Santiago frunció el ceño ante su silencio.
—Hay sirvientes en la casa. No tienes que hacer estas cosas a partir de ahora.
Un sinfín de pensamientos cruzaron por la mente de Delfina, pero asintió sin desvelar nada. Se desató el delantal y dejó la escoba. Cuando se disponía a subir las escaleras, sin darse cuenta, posó sus ojos en las dos viejas sirvientas. Las habían despedido y estaban arrodilladas en el suelo.
Un pensamiento vino a su mente. «En realidad no lo hizo para ayudarme, sino por el bien de la dignidad de su familia», pensó para sí misma. La historia de Cenicienta sólo existía en los cuentos de hadas, no en su comprensión de la realidad. Por lo tanto, sintió que sería tonto estar agradecida a Santiago.
Volvió a subir las escaleras y acababa de abrir la puerta de su dormitorio cuando su teléfono móvil registró de repente una llamada entrante. Miró la pantalla y vio que Gerardo la llamaba. Tras dudar un momento, contestó al teléfono.
En ese momento, Santiago recibió un mensaje de texto de Paco:
—Los Murillo han llamado a la señora Echegaray.

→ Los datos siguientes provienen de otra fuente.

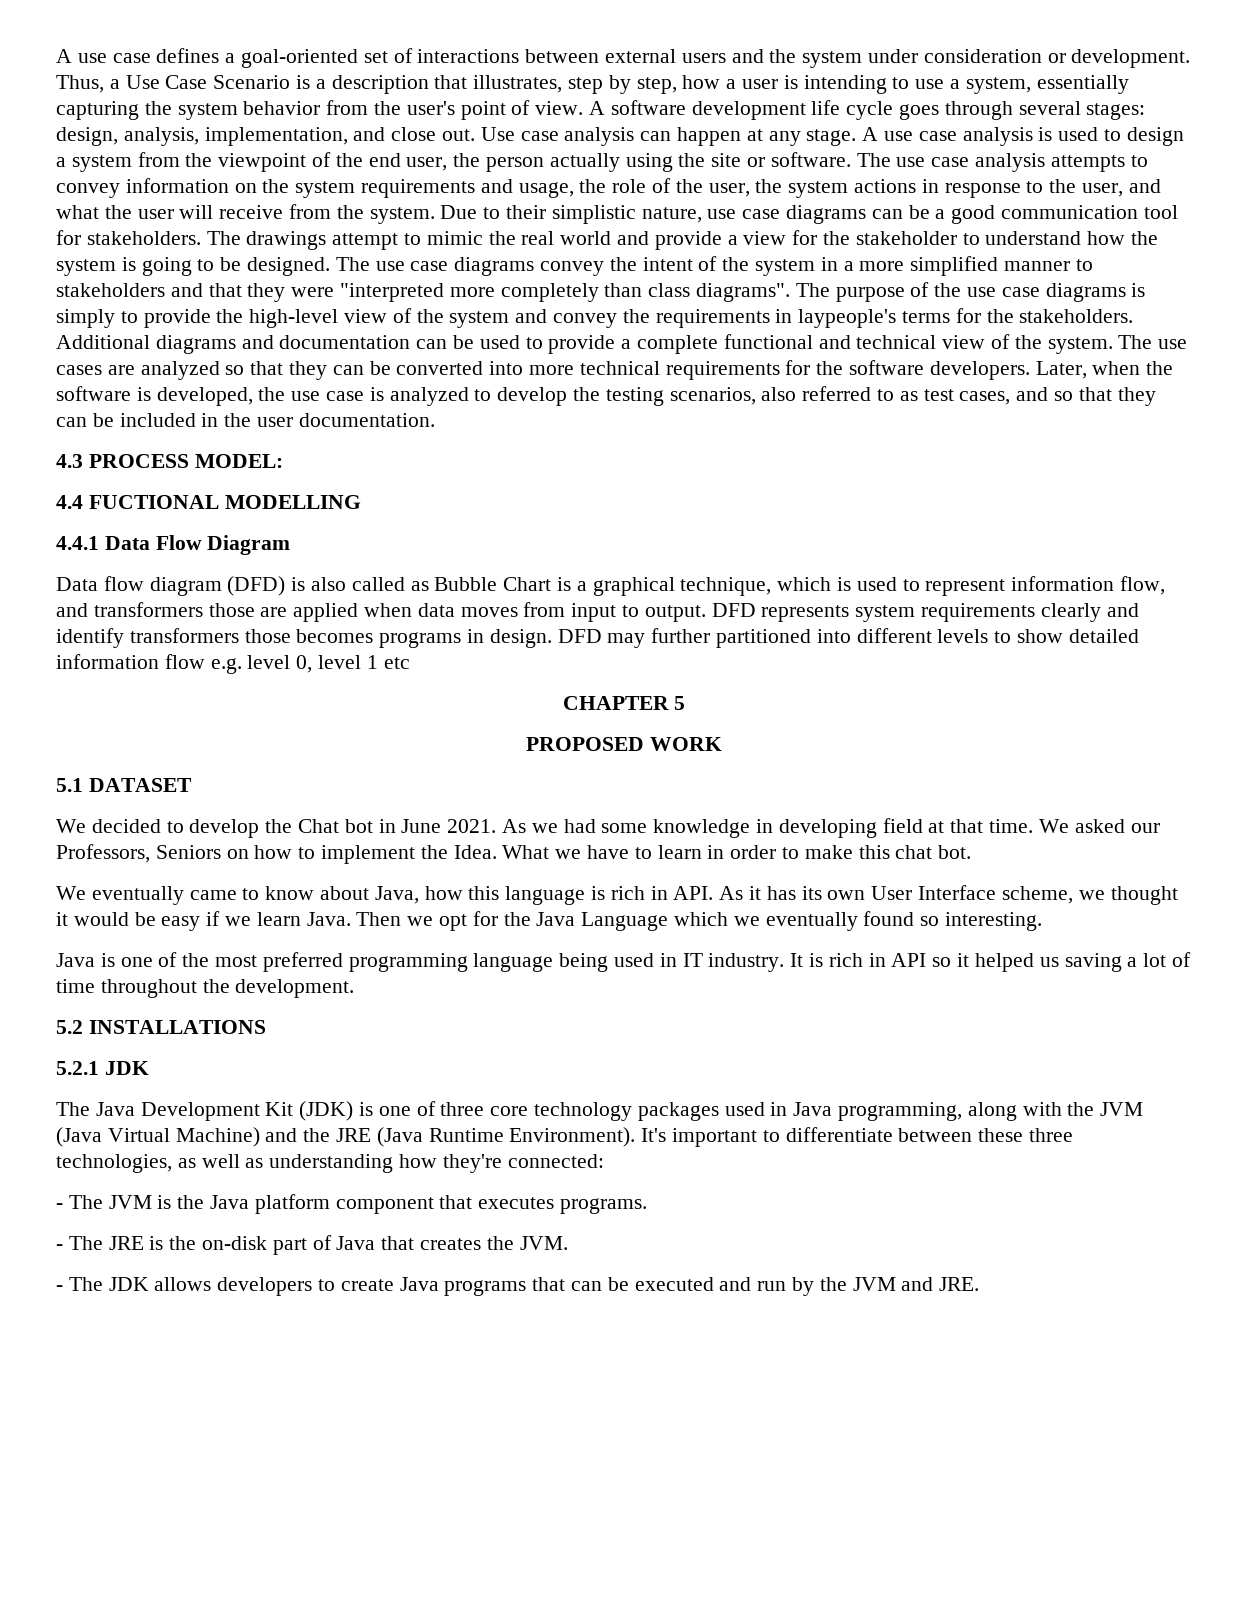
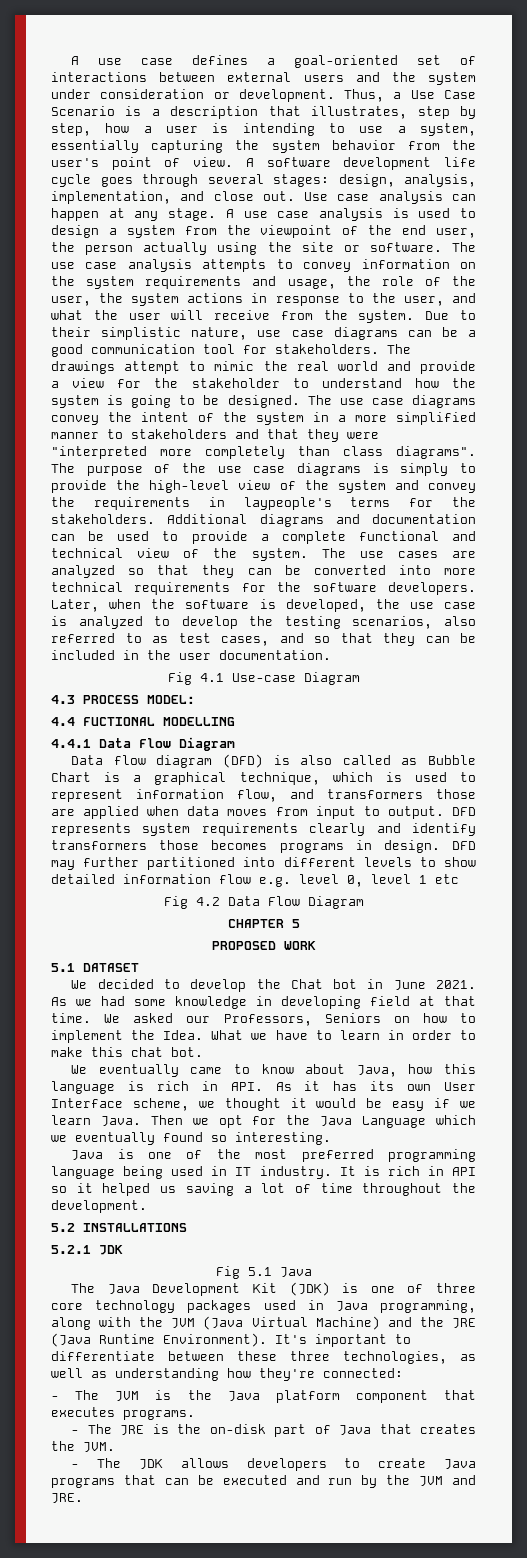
+ Fig 4.1 Use-case Diagram
+ Fig 4.2 Data Flow Diagram
+ Fig 5.1 Java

Los ojos de Santiago se oscurecieron y su expresión era inescrutable. Delfina, que no sabía que su teléfono móvil había sido intervenido por la familia Echegaray, escuchó en silencio mientras Gerardo hablaba por teléfono. Dijo:
—Necesito tu ayuda, Delfina, es una emergencia. Ve al estudio de Santiago, busca un contrato marcado en rojo con la palabra «Propiedad», y hazle fotos para mí. Asegúrate de fotografiar cada página, y no te dejes atrapar por él.
Hablaba como si fuera algo fácil de hacer, pero no era para nada un asunto trivial. Naturalmente, Delfina guardó silencio por un momento sin aceptarlo. Como Gerardo esperaba que ella fuera reacia a hacerlo, añadió con una voz más fría:
—Sé que eres una buena niña. No olvides que tu abuela aún te espera.
Delfina se quedó atónita ante las palabras «tu abuela aún te espera». Su abuela seguía en coma en el hospital, y ella sabía, por su conocimiento de la personalidad de su padre, que a este no le importaba la vida ni la muerte de su madre. No se atrevía a sentir ningún afecto familiar hacia él, ya que hacía tiempo que estaba muy decepcionada con un padre tan frío, pero su abuela era diferente. Fuera como fuera, no podía ignorar la seguridad de su abuela.
¿Qué era más importante? En el fondo había tomado una decisión.
Cuando regresó a la habitación, Santiago salía con un abrigo en la mano. Antes de marcharse, le echó una mirada. Había un brillo oscuro en sus ojos que ella no podía entender, pero no le dio mucha importancia y esperó en silencio hasta que cayó la noche.
Pasadas las once de la noche, los criados se habían ido a descansar. Delfina estaba frente a la puerta del estudio de Santiago, con la mano presionando el pomo de la puerta.